Exactly and only the lines from the one with "- zkamenělinami" through the last line of the records need to be set down; please skip the pictures.

[Recorded data]
>>>

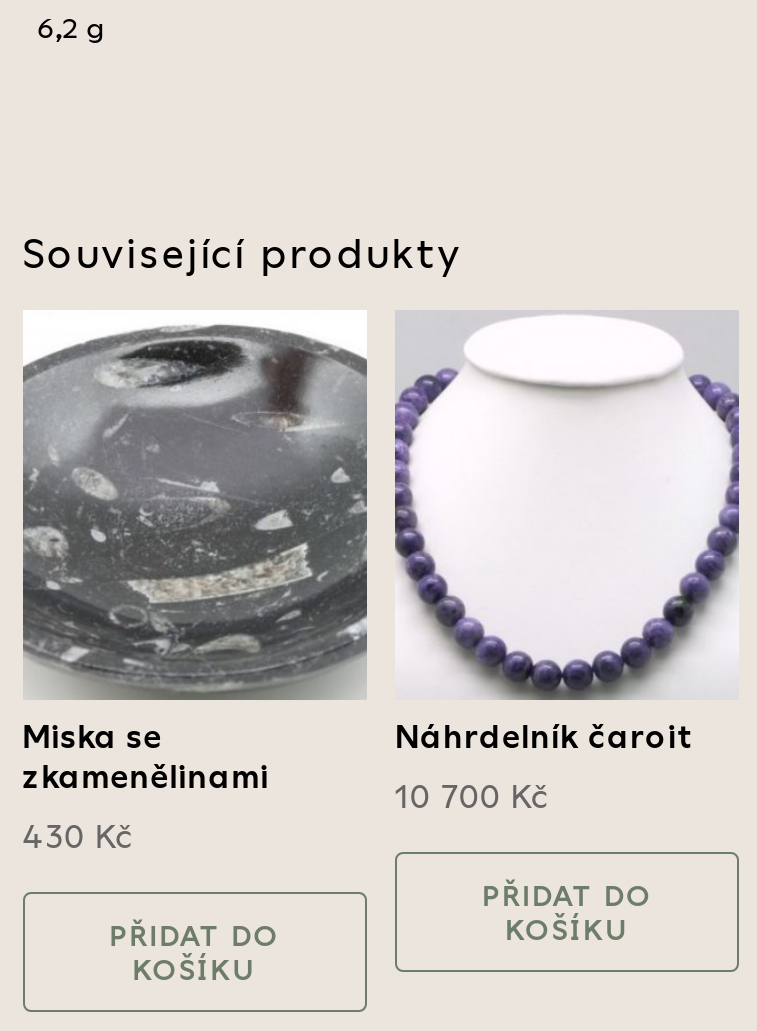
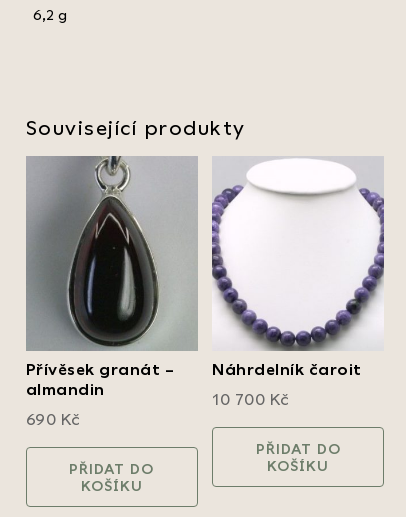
- [image]
- Miska se
- zkamenělinami
+ [image]
+ Přívěsek granát –
+ almandin

- 430 Kč
+ 690 Kč
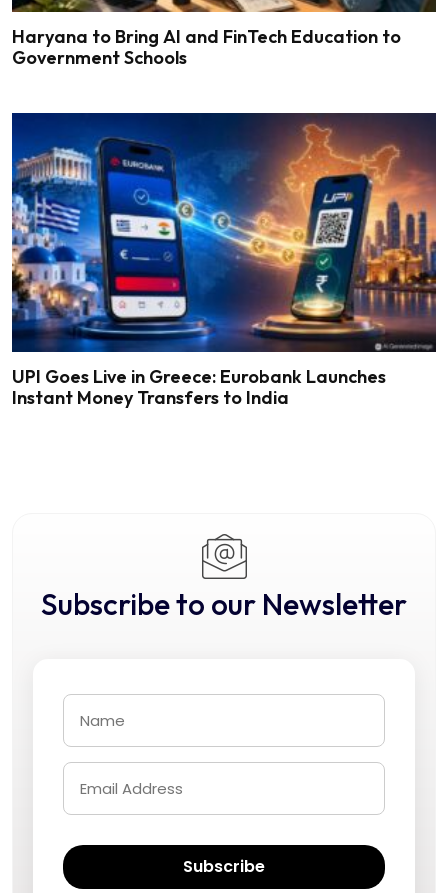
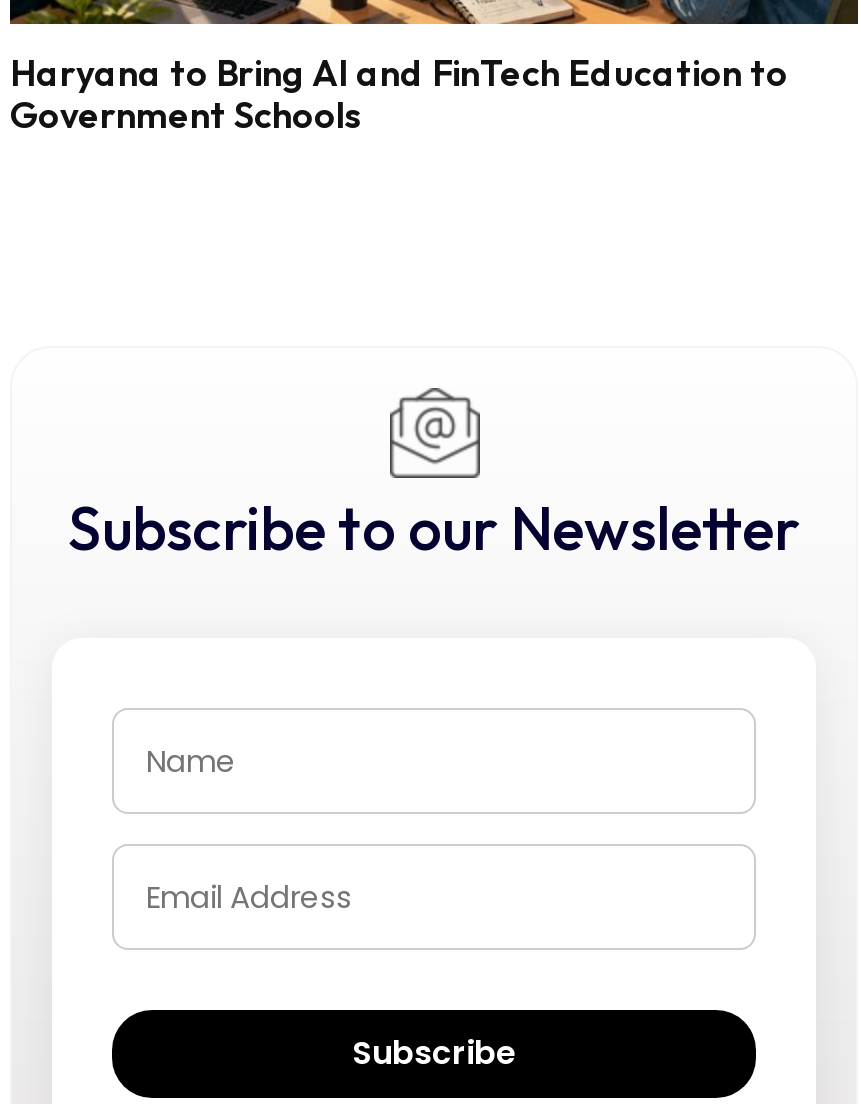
- [image]
- UPI Goes Live in Greece: Eurobank Launches
- Instant Money Transfers to India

<<<

* [TASK RESULT]:
- zkamenělinami
+ [image]
+ Přívěsek granát –
+ almandin

- 430 Kč
+ 690 Kč
- [image]
- UPI Goes Live in Greece: Eurobank Launches
- Instant Money Transfers to India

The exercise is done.